### Instructions for the task
Copy every line of the entries that has the string "class" in it.

Web page revision data
################
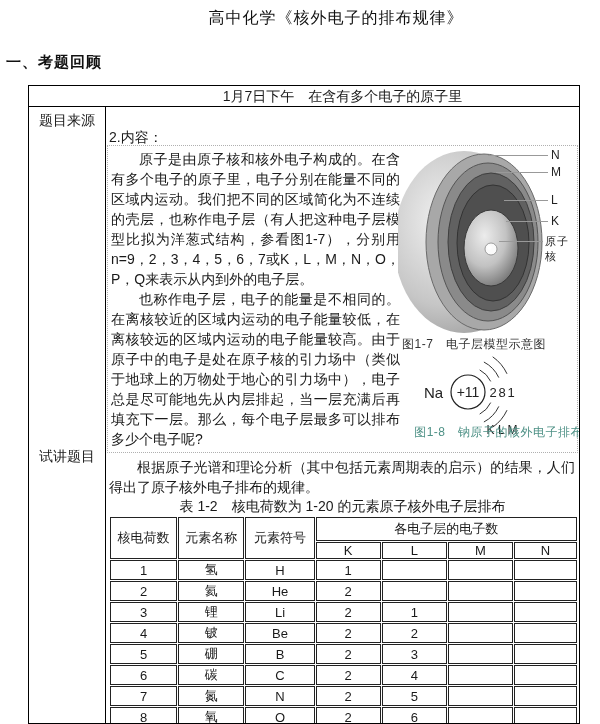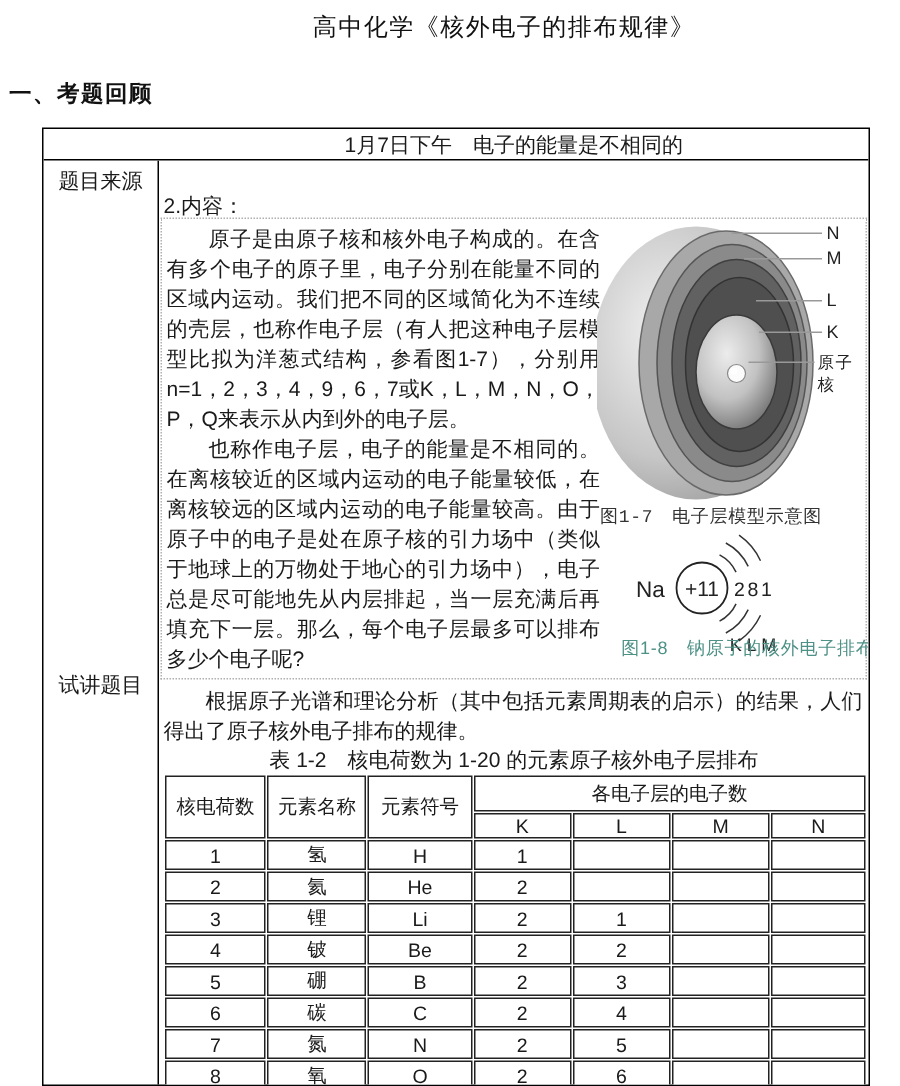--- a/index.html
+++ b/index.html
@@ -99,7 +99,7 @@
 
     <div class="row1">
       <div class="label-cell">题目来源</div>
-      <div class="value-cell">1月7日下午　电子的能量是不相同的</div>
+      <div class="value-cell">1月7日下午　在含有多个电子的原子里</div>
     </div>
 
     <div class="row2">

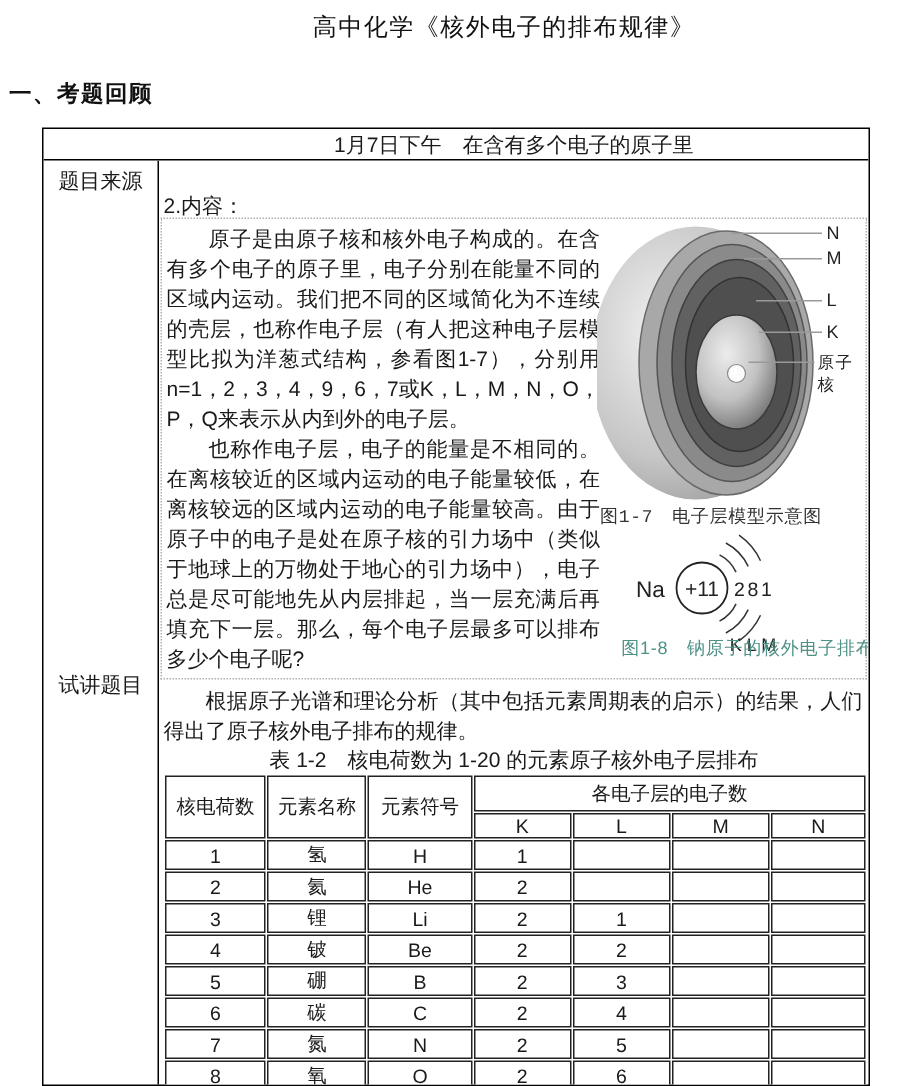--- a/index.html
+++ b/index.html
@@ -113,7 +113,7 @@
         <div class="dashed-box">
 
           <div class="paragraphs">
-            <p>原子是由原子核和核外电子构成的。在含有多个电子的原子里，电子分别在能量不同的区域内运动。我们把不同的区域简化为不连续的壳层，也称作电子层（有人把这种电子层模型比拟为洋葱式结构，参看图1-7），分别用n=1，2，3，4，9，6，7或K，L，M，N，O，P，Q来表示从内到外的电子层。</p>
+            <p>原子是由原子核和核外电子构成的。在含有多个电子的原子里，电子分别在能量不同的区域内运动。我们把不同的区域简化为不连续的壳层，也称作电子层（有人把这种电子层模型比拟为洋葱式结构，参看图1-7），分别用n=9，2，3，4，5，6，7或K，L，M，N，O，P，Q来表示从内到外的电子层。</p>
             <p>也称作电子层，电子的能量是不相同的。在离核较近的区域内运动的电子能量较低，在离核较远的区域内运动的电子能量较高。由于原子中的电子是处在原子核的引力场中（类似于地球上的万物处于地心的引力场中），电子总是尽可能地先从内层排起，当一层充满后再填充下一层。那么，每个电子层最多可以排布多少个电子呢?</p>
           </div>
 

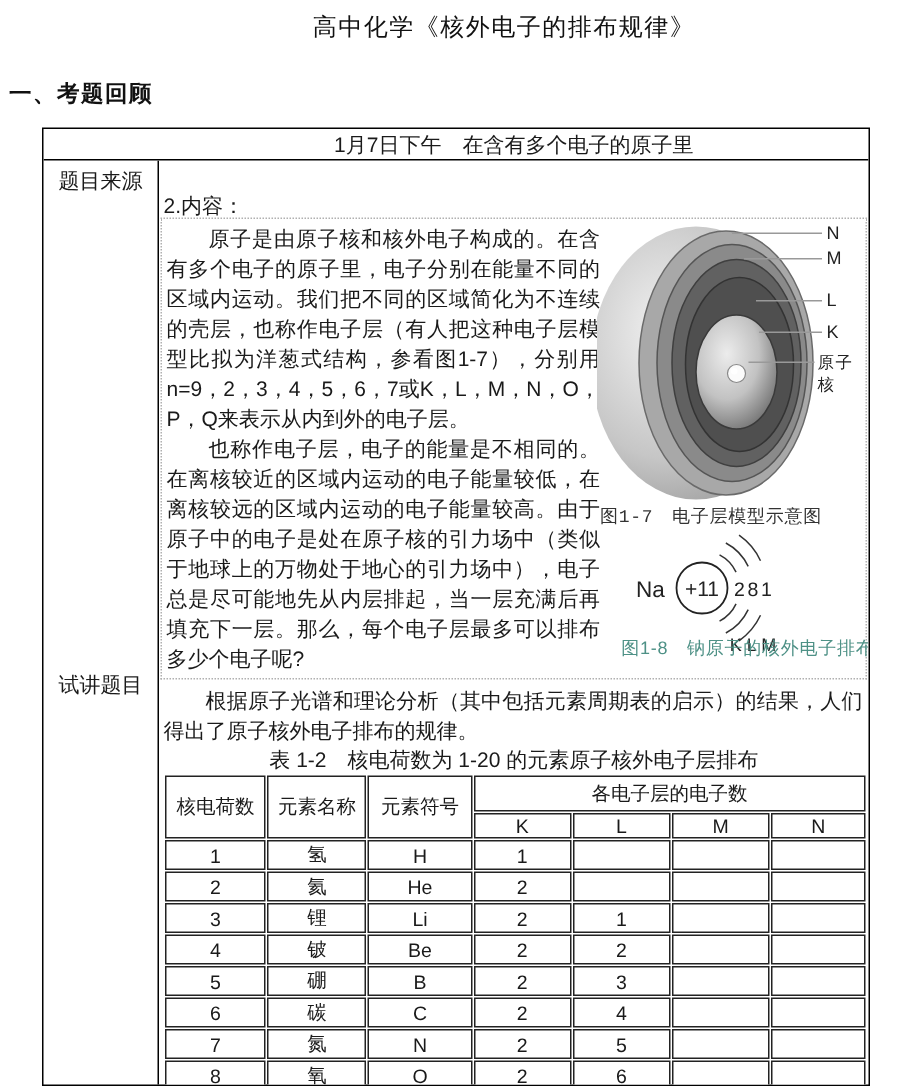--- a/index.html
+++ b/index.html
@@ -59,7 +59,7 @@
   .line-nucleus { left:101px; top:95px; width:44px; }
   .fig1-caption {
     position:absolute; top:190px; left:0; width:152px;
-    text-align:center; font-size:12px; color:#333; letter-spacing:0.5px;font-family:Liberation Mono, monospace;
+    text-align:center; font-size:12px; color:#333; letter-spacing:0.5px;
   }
################
### Solution for this exercise
     <div class="row1">
       <div class="label-cell">题目来源</div>
-      <div class="value-cell">1月7日下午　电子的能量是不相同的</div>
+      <div class="value-cell">1月7日下午　在含有多个电子的原子里</div>
     <div class="row2">
         <div class="dashed-box">
           <div class="paragraphs">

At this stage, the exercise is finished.